* _Records contained in a dataset_
----------

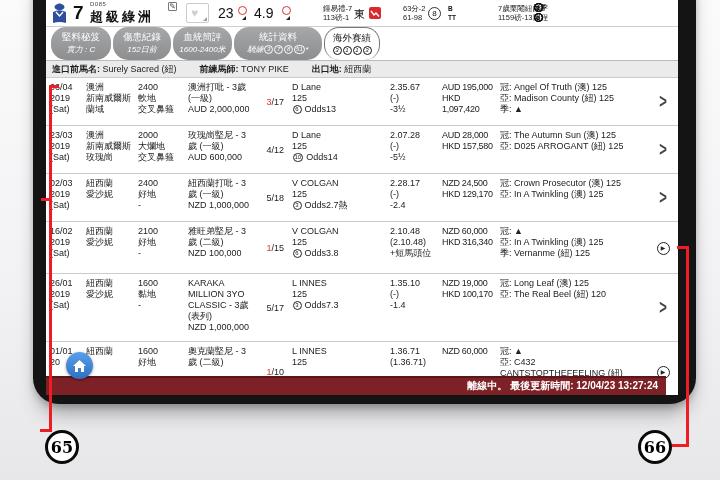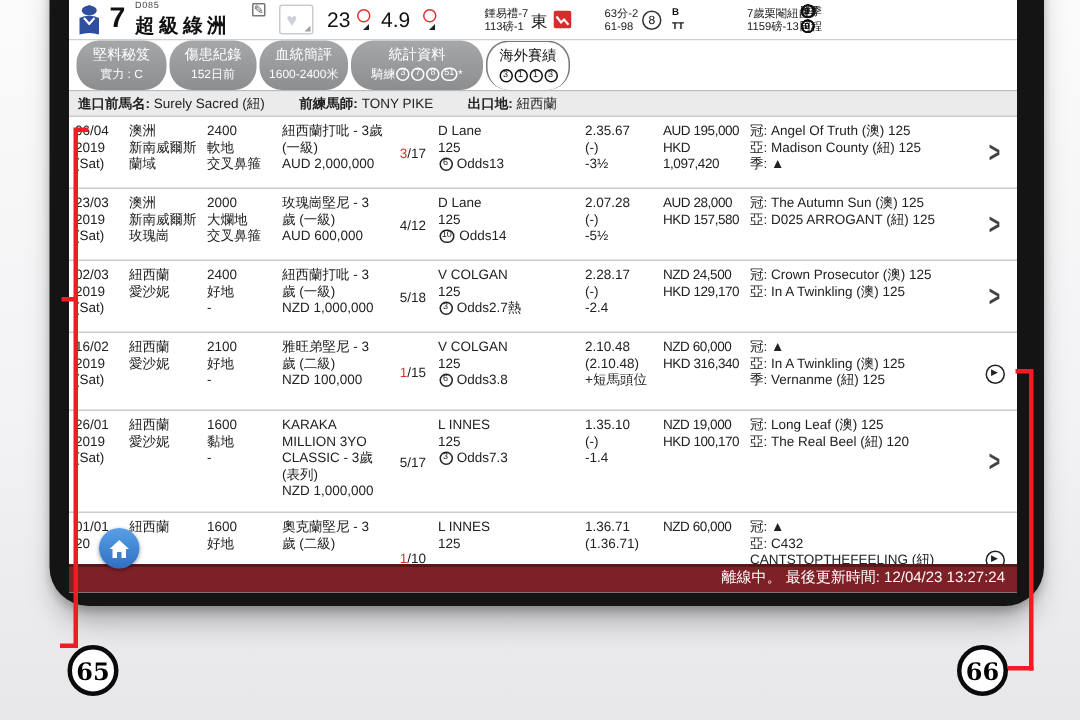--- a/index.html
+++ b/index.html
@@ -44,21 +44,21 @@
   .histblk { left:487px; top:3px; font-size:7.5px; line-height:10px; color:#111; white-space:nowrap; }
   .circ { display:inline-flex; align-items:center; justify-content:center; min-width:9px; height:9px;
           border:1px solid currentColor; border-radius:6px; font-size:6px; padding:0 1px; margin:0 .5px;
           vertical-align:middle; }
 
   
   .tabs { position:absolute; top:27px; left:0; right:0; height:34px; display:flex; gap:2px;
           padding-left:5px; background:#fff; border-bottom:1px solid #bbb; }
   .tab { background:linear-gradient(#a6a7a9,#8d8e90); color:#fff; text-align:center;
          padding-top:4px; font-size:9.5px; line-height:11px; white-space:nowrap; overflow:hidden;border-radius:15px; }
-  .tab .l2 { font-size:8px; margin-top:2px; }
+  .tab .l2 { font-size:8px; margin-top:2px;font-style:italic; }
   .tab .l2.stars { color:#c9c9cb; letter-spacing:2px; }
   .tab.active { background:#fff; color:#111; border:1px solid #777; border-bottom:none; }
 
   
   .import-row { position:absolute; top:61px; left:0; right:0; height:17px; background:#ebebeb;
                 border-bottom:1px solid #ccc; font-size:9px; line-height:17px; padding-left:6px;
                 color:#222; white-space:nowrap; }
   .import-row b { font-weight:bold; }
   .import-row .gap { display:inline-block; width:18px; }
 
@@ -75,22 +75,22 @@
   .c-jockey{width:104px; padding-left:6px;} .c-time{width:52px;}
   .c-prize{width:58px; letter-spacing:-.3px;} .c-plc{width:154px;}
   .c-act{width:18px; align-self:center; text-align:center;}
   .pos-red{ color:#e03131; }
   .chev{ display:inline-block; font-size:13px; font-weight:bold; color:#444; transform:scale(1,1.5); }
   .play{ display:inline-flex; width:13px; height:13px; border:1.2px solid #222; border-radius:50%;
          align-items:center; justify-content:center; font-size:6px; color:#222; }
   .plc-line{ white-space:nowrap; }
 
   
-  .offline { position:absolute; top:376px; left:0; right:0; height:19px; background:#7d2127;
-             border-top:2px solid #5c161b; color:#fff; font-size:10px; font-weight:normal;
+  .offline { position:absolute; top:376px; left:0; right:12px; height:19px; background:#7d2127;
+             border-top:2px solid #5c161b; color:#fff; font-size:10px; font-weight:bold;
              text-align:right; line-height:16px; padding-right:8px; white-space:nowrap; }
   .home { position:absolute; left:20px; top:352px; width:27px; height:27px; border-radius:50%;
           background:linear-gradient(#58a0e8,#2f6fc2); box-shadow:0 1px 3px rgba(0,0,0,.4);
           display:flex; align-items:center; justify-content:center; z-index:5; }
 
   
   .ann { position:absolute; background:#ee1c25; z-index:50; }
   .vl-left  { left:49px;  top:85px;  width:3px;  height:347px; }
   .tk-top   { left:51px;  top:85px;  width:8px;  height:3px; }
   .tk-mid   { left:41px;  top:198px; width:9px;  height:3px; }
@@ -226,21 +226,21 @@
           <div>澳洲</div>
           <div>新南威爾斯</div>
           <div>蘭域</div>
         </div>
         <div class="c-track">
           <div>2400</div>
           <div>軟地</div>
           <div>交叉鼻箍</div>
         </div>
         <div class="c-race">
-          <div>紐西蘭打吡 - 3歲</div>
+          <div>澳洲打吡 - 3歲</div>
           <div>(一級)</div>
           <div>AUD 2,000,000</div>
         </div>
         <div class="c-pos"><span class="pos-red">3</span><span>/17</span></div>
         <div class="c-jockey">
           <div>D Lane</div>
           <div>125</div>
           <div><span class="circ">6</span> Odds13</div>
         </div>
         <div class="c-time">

----------

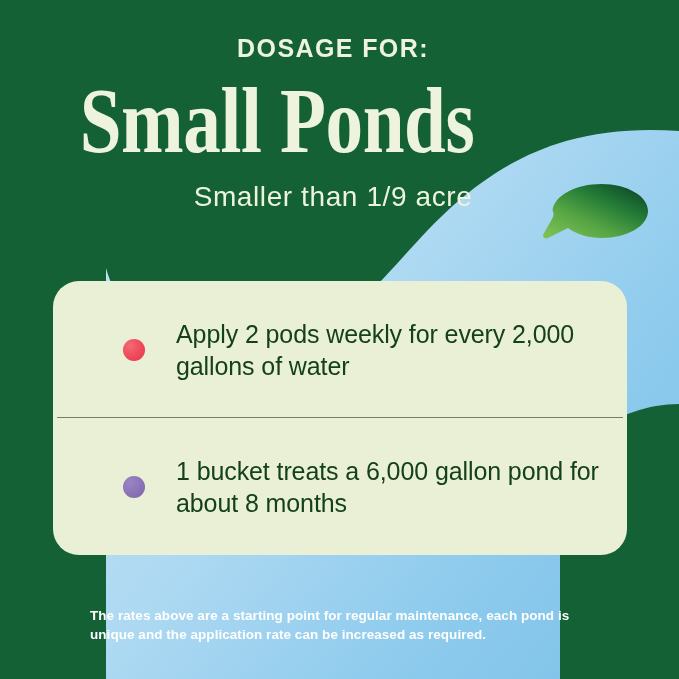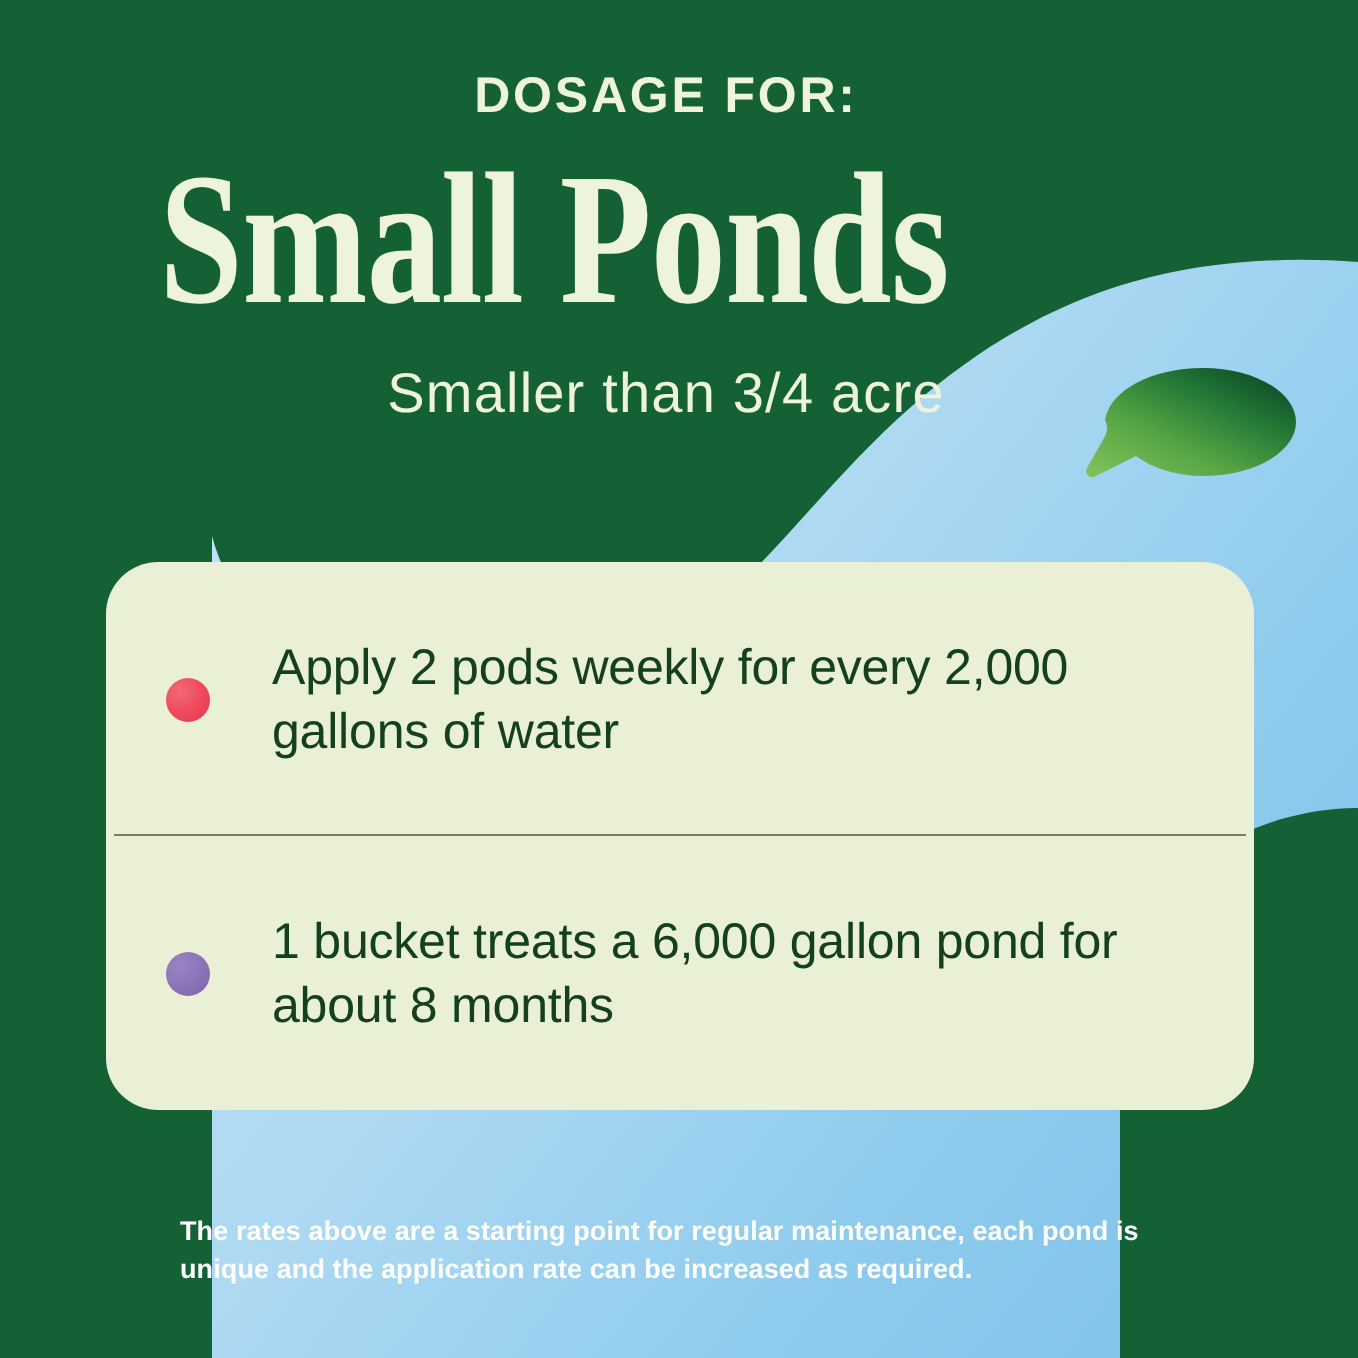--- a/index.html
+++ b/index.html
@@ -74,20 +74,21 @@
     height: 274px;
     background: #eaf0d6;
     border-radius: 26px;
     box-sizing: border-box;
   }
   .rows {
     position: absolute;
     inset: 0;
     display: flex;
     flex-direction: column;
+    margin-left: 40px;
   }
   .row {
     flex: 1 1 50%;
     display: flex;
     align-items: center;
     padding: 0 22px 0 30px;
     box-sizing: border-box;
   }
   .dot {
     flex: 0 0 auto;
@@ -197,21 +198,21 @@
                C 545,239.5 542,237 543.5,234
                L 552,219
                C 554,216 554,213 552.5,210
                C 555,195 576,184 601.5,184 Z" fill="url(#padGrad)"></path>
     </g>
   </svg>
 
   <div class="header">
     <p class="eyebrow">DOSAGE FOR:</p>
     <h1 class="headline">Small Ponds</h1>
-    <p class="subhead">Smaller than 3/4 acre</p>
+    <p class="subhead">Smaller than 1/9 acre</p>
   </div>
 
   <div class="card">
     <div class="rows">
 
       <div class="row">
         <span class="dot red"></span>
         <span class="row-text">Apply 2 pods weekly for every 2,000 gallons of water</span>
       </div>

----------

* _What needs to be done_
Every line above from the line with "justify-content:center; min-width:9px; height:9px;" to the line with "height:34px; display:flex; gap:2px;" is wanted, ends included; write them out exactly and add no other line.

* _Task answer_
   .circ { display:inline-flex; align-items:center; justify-content:center; min-width:9px; height:9px;
           border:1px solid currentColor; border-radius:6px; font-size:6px; padding:0 1px; margin:0 .5px;
           vertical-align:middle; }
 
   
   .tabs { position:absolute; top:27px; left:0; right:0; height:34px; display:flex; gap:2px;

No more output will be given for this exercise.